In a similar vein, BBVA chairman Francisco Gonzalez has said that the innovation process for banks “might be compared to changing the tires of a truck while still in motion.” BBVA started its journey towards a two-speed business capable of big innovations (“Big I”) more than seven years ago, shifting from an 80/20 current operations/future innovation focus to 60/40. This came with dramatic changes to the organization structure, a dedicated digital organization and a number of external innovations and ventures that allowed transformation of the company while still executing on the current business.

Other banks are starting to follow suit, like Citi with its Innovation Labs, Umpqua with its Pivotus Ventures subsidiary, or Rabobank incubating its MyOrder venture separate from the core business. In order to support continuous innovation in the core business, or “Little I,” in parallel with creating and accelerating “Big I” innovations that will likely disrupt the core business, banks need to have talent aligned to both missions. They also need an agile infrastructure that supports rapid experimentation along with the reliability, security and scale required by the core business. IT is no longer just the cost of doing business, but a key enabler to innovation.

In October, banking regulator Office of the Comptroller of the Currency (OCC) established an Office of Innovation, implemented a framework for responsible innovation, and is even exploring special bank charters for fintech companies. With the potential for a more relaxed U.S. regulatory environment under the new presidency, we could see these innovation avenues open up even further. This is similar to what the FDA has been doing around digital health and mobile medical apps — establishing guidelines and examples to facilitate innovation versus being a barrier to it.
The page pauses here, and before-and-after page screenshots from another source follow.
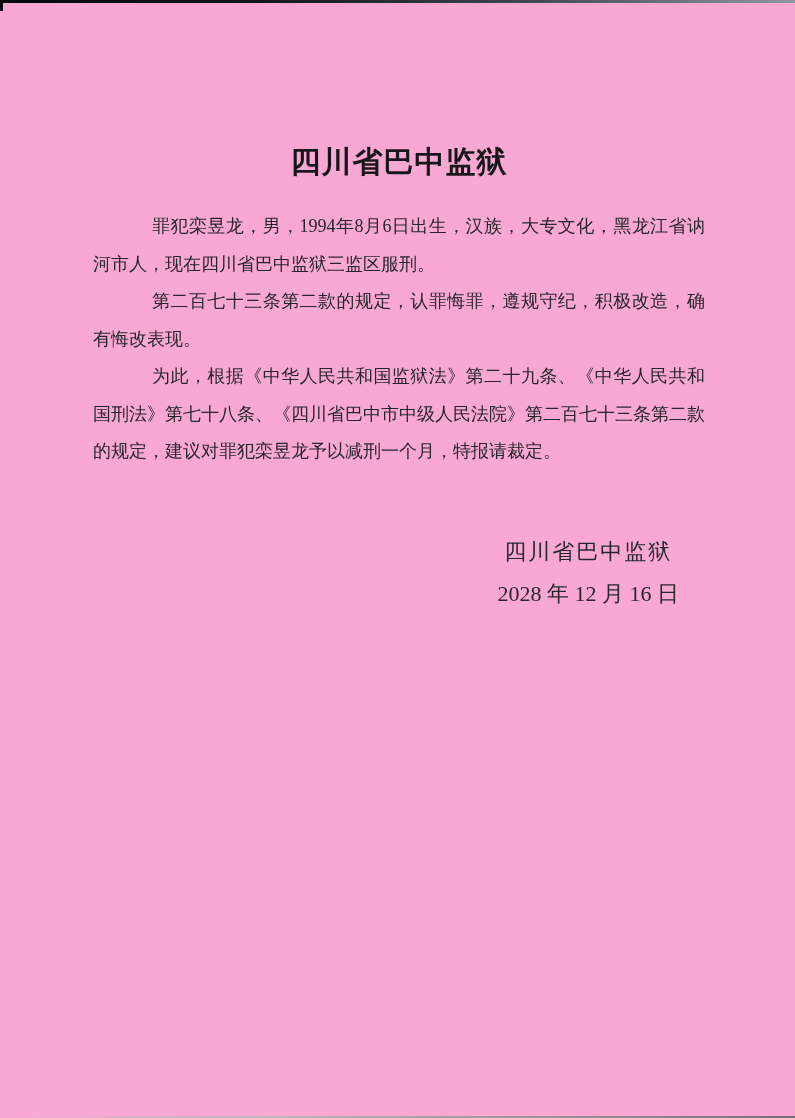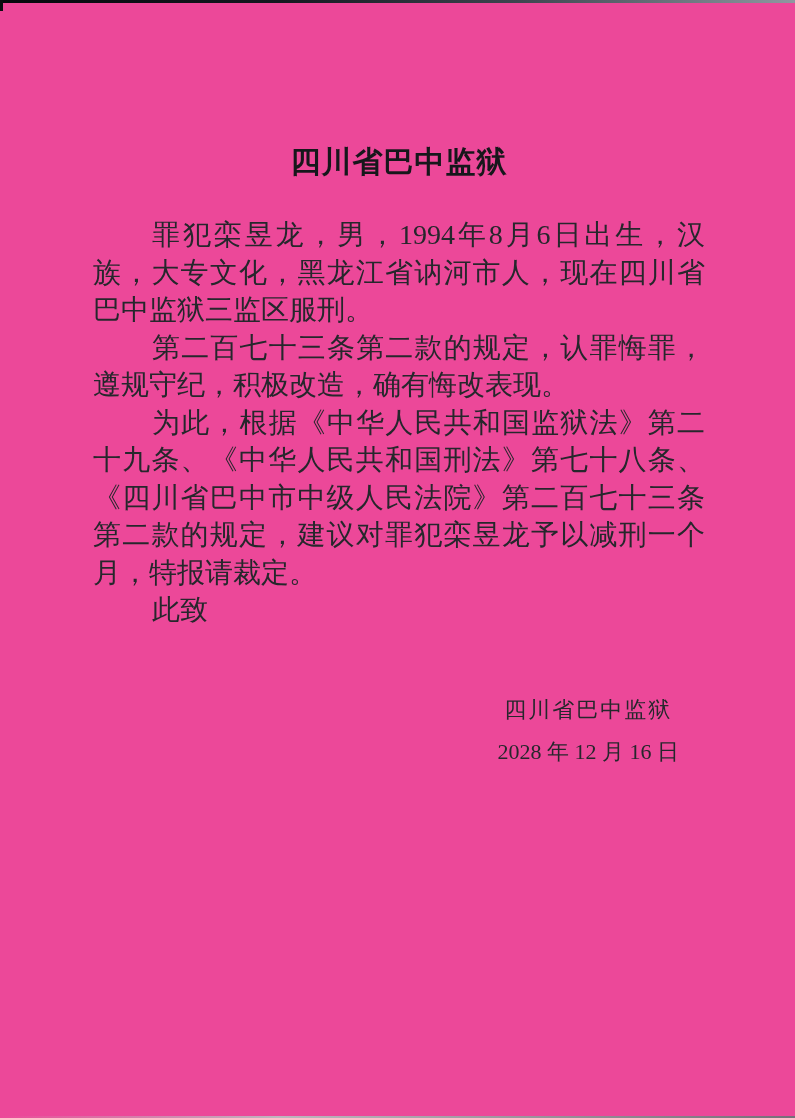"四川省巴中监狱" .page { background: #ec4899 -> #f9a8d4 }
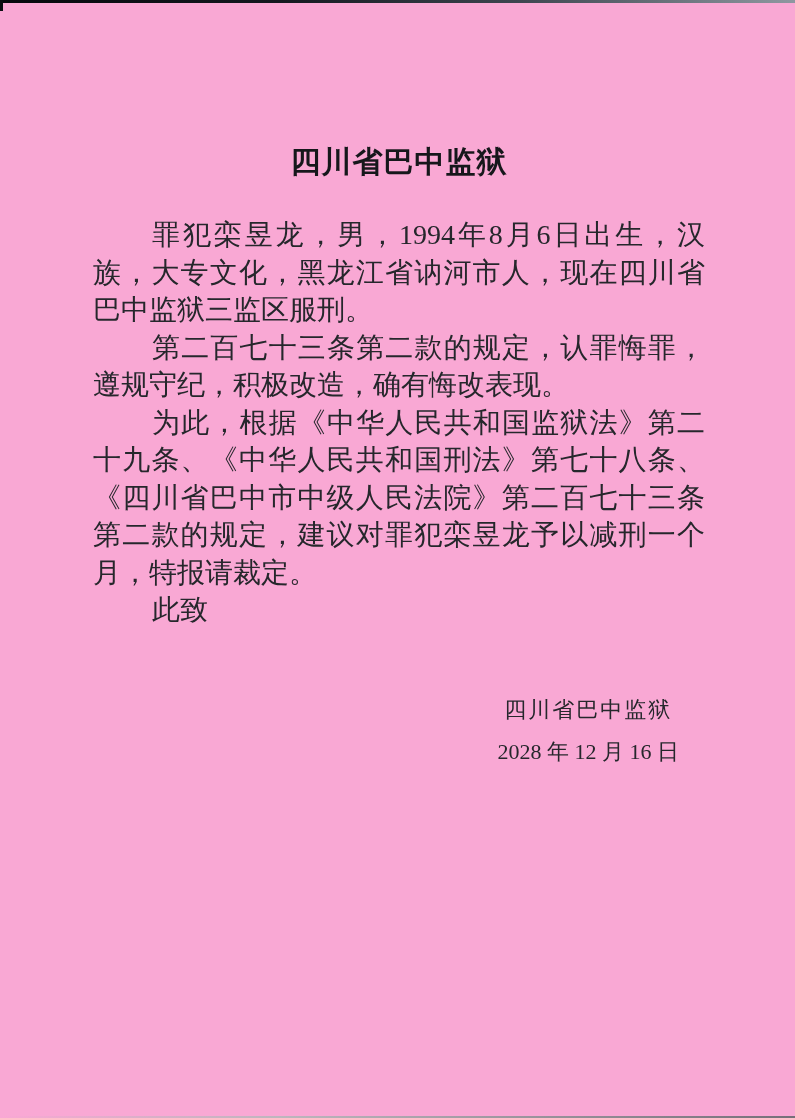"罪犯栾昱龙，男，1994年8月6日出生，汉族，大专文化，黑龙江省讷河市人，现在四" .body-text { font-size: 28px -> 18px; margin-top: 32px -> 24px }
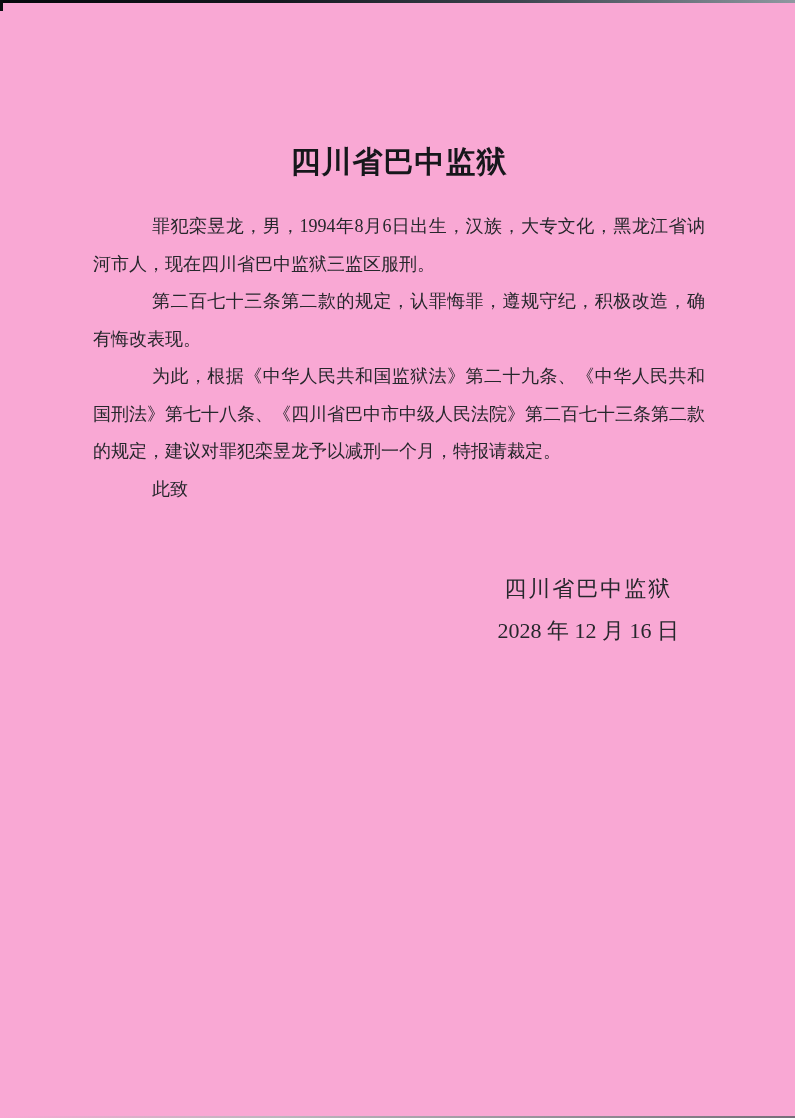"此致" p.closing-line { html: <p>此致</p> -> none }
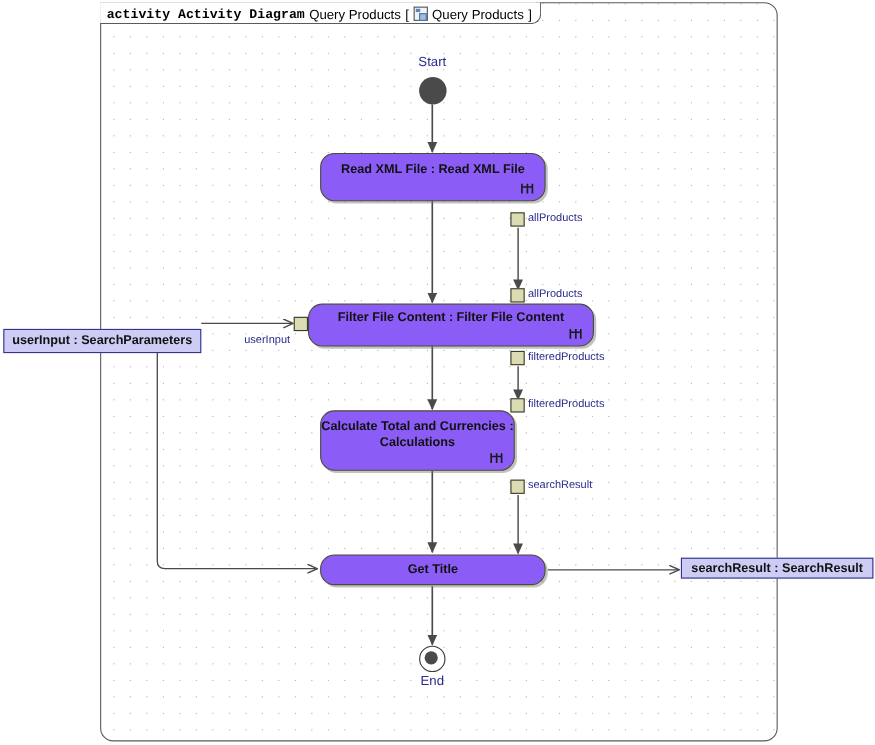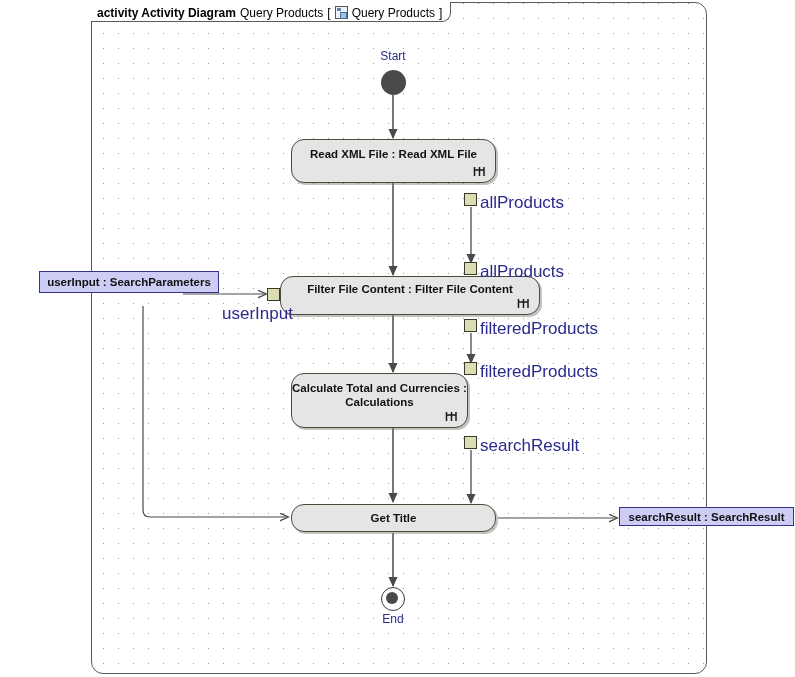"activity Activity Diagram" .frame-title .kw { font-family: none -> Liberation Mono, monospace }
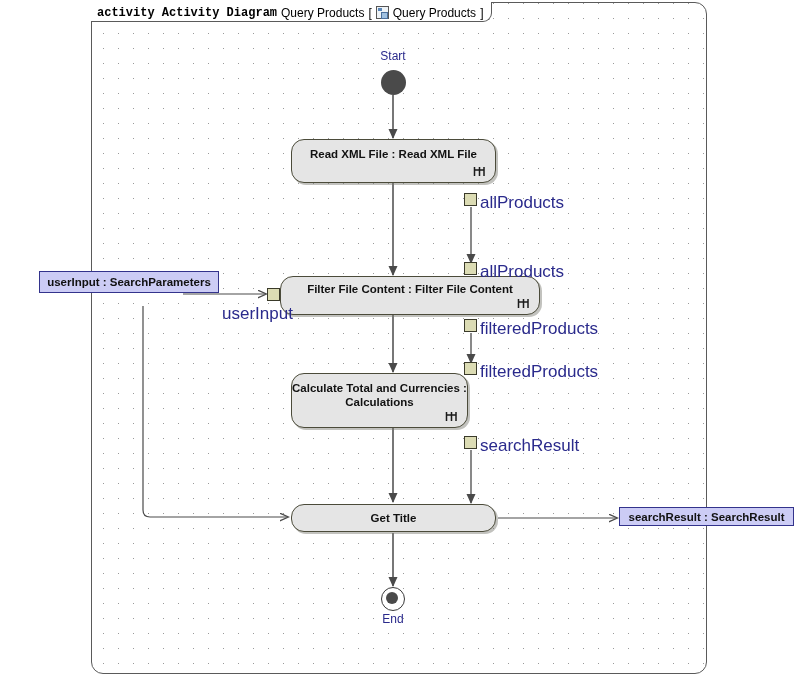"Read XML File : Read" .action { background: #e5e5e5 -> #8b5cf6 }
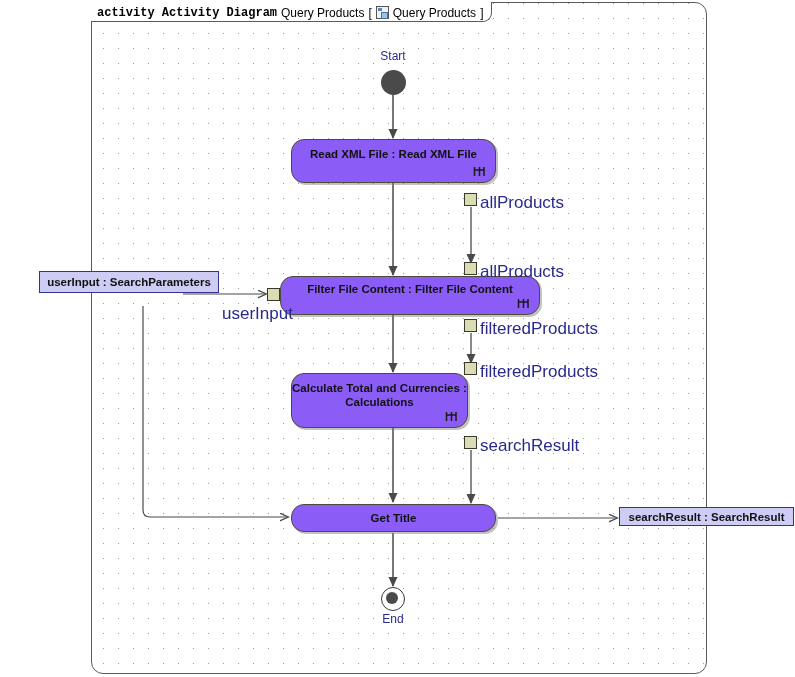"allProducts" .pinlbl { font-size: 17px -> 10px }
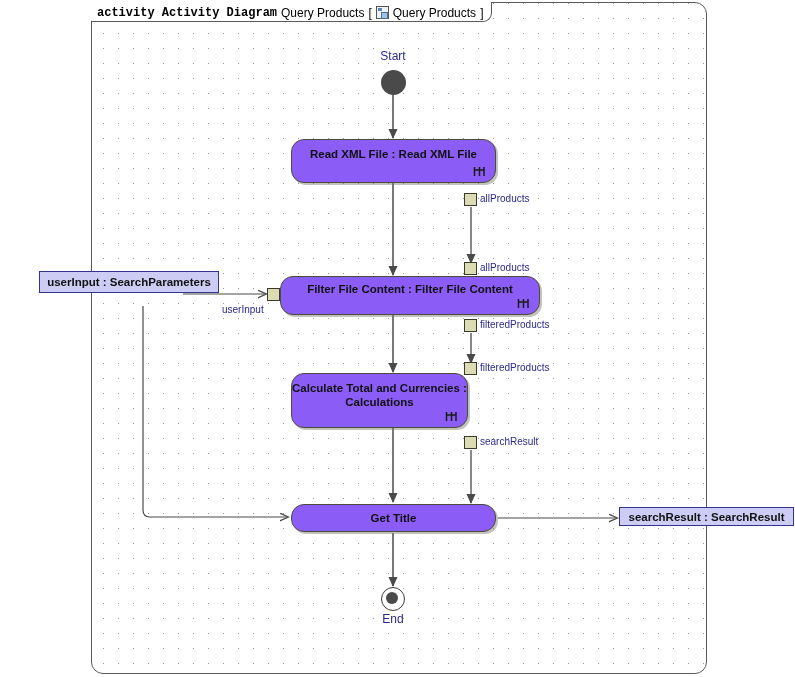"userInput : SearchParameters" div.objnode { margin-left: 36px -> none; top: 271px -> 299px }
While there are signs of progress on the regulatory front, most banks continue to lag on digital innovation. Despite being one of the top sectors for technology investment over the last two decades, including the creation of major products such as ATMs, debit cards, credit scoring and check scan and deposit, banks are lagging other industries on digital transformation such as those in retail, transportation and even healthcare.

The good news is that banks are still very well-positioned to win with the new wave of empowered digital customers given their rich historic data and balance of physical and digital touchpoints. But it will take a strong commitment to a customer-centric vision, a two-speed business model and agile infrastructure to enable “Big I” innovation, and a data-driven approach to delivering personalized, relevant banking experiences.

For bank executives, it’s time to decide if you want to be Netflix or Blockbuster.  Your customers won’t wait forever.